Der Rat hat beschlossen, die bestehenden Sanktionen gegen den Iran auszuweiten. Die Maßnahmen treffen jetzt auch "Personen und Organisationen", "die an den Handlungen des Iran beteiligt sind", welche die Freiheit der Schifffahrt in der Region bedrohen.
Unter den möglichen Sanktionen sind Einreise- und Durchreiseverbote in der EU sowie das Einfrieren von Vermögenswerten. Außerdem dürfen europäische Unternehmen und Bürger keine Geschäfte mit Leuten machen, die auf der Sanktionsliste stehen. Wer genau betroffen ist, hat die EU aber noch nicht verraten.

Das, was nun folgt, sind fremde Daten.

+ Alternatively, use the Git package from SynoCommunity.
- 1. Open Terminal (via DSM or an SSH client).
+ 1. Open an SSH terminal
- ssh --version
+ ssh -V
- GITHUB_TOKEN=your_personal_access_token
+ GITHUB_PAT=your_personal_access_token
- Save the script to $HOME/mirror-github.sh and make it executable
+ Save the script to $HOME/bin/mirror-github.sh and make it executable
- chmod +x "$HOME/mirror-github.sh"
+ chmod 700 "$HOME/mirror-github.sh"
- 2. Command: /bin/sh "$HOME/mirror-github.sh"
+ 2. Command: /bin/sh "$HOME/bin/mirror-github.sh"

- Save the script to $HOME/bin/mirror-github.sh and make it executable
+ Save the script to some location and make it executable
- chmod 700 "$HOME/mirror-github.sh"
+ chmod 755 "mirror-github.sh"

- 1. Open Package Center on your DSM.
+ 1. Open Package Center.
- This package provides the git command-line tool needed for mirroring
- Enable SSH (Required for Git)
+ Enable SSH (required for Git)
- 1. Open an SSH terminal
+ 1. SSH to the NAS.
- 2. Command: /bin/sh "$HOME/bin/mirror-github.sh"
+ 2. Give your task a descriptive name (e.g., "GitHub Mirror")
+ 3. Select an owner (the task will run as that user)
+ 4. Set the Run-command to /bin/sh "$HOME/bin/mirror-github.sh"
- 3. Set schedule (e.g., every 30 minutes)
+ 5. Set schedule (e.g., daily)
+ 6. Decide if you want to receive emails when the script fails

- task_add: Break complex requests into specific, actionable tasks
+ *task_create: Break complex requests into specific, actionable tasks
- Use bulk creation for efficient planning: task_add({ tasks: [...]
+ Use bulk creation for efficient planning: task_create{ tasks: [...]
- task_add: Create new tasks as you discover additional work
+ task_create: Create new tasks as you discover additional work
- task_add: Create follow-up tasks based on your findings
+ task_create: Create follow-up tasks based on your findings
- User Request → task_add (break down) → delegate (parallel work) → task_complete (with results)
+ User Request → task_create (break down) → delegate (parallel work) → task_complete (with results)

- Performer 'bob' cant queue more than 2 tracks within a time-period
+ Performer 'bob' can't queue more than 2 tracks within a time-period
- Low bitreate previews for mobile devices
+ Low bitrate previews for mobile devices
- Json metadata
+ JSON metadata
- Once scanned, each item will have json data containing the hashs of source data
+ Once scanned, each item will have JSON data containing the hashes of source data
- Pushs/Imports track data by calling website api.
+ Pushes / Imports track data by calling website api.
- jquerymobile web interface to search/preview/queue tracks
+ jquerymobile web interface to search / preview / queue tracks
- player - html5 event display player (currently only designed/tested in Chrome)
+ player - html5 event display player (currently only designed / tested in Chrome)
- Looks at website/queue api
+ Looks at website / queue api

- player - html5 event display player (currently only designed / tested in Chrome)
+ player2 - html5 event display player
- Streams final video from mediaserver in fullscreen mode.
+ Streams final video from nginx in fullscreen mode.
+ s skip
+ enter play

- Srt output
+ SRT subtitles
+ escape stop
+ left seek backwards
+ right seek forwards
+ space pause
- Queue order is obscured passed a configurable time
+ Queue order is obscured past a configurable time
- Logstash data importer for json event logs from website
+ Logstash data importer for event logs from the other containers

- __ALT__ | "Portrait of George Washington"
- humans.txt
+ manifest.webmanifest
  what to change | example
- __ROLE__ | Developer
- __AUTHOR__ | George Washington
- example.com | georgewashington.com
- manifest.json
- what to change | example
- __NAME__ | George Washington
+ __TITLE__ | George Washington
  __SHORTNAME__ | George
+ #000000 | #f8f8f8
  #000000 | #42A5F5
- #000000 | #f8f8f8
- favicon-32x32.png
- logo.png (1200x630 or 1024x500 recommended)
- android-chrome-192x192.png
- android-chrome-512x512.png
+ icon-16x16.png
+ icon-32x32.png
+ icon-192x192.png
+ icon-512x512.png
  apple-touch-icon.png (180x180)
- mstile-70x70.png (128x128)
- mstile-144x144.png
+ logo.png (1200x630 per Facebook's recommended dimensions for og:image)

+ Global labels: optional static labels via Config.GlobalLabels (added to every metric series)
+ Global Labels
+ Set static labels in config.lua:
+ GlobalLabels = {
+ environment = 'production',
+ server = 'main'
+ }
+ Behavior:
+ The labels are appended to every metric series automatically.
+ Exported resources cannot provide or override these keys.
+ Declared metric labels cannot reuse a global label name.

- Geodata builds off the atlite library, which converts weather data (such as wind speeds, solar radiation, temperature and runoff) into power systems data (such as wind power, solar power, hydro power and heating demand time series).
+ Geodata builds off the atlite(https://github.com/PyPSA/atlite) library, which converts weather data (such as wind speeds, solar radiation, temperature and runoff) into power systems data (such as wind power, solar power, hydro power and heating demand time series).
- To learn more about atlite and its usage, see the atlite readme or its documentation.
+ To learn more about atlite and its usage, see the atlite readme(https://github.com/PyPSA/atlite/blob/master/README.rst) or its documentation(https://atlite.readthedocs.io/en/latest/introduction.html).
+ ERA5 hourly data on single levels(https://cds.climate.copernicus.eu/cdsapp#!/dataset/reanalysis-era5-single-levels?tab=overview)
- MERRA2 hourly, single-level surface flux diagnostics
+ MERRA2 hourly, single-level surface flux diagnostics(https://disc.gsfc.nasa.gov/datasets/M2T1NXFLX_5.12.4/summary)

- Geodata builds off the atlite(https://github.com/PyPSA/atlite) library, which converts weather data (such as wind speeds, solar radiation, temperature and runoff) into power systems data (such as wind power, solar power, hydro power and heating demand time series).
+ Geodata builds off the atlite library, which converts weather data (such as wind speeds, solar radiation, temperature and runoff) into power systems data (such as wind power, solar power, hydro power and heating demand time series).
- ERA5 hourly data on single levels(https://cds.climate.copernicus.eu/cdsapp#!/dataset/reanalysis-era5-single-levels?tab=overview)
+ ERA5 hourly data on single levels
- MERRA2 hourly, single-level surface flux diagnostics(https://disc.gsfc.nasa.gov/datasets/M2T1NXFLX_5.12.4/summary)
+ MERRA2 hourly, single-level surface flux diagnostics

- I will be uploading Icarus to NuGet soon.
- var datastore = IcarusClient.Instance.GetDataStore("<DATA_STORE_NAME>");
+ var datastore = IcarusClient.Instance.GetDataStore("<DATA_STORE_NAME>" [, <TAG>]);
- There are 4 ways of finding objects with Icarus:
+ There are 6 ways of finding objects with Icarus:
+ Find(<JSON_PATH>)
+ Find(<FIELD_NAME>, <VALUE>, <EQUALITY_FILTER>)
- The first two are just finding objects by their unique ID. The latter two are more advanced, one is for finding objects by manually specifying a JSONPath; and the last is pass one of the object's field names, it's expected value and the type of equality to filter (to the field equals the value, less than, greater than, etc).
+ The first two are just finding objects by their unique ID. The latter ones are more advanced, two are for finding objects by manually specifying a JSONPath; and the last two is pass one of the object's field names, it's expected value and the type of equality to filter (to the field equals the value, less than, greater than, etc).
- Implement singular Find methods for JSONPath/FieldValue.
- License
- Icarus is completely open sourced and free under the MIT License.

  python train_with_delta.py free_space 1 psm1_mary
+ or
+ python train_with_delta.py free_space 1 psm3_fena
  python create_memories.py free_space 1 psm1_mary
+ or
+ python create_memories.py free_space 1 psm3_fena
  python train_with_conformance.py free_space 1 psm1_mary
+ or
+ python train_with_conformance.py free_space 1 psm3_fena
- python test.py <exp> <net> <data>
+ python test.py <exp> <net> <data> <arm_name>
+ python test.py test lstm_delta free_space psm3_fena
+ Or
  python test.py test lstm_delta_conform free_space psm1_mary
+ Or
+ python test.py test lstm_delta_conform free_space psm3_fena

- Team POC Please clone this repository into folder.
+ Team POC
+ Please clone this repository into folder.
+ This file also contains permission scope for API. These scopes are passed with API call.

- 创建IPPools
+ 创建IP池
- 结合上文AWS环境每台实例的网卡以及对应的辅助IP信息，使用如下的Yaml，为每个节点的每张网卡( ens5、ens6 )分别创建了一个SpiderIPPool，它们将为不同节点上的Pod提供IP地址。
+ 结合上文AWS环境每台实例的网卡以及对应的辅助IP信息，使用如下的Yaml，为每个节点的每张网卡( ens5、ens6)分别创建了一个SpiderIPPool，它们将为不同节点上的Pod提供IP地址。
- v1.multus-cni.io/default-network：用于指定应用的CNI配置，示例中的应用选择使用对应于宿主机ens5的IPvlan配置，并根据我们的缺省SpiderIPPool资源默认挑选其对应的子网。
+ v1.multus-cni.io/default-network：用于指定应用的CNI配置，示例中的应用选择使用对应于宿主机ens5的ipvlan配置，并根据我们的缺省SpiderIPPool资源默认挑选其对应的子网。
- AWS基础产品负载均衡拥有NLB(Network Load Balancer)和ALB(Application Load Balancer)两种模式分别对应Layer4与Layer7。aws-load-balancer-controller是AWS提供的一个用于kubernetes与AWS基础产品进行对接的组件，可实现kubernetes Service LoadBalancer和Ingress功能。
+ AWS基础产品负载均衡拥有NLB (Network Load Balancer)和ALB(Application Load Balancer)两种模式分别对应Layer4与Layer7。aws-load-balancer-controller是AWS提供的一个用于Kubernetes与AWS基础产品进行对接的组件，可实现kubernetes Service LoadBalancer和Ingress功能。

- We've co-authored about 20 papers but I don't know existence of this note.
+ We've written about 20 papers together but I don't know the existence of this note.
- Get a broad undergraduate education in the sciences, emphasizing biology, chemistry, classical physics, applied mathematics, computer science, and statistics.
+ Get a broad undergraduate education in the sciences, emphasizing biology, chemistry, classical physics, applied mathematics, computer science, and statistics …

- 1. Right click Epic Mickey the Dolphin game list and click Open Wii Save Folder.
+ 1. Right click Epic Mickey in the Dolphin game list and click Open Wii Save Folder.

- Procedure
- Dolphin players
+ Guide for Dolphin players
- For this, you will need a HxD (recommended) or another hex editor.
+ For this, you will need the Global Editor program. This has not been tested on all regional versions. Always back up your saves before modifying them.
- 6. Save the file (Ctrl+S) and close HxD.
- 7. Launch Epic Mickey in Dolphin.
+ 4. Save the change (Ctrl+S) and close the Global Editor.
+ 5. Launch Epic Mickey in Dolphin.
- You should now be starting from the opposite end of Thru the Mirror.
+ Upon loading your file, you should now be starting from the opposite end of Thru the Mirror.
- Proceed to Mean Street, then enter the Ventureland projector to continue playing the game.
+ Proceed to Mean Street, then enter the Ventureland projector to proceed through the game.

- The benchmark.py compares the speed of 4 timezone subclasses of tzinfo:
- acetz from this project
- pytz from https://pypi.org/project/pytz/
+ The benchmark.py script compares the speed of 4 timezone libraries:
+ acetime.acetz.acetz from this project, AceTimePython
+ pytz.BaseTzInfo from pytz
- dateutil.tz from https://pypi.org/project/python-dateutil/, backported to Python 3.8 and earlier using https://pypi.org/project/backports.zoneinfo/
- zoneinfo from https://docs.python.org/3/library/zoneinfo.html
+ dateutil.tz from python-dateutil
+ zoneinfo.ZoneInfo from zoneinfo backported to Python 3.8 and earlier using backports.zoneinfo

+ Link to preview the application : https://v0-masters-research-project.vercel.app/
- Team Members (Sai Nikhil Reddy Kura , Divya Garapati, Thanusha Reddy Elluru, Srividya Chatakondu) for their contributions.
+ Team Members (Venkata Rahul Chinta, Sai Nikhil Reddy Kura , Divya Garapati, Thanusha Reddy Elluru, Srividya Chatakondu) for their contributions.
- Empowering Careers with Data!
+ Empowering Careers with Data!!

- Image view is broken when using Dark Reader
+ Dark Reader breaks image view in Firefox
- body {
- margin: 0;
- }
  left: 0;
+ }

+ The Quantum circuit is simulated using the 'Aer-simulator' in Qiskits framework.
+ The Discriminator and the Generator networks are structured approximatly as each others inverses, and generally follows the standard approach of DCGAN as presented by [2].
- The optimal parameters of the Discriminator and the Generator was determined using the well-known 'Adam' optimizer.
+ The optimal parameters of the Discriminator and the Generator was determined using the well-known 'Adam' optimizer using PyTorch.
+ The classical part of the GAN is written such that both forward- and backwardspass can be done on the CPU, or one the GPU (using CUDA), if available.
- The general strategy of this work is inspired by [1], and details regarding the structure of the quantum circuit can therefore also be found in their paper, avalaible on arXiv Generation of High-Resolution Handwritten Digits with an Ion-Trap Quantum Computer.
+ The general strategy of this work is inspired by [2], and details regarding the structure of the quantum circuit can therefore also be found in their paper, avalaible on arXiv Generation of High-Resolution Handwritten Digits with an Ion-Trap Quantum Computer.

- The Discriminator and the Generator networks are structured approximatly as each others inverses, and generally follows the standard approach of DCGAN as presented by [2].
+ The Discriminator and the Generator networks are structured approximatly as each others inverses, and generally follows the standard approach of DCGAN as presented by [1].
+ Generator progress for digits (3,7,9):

Der Iran blockiert die für den Handel mit Öl und Flüssiggas extrem wichtige Straße von Hormus seit Beginn des Krieges mit den USA und Israel Ende Februar fast komplett. Das hat die Weltmärkte ordentlich durcheinandergebracht und die Preise für Öl und Sprit nach oben getrieben. Die USA reagierten ihrerseits mit einer Seeblockade gegen iranische Häfen. Seit 8. April gibt es in dem Konflikt eine brüchige Waffenruhe.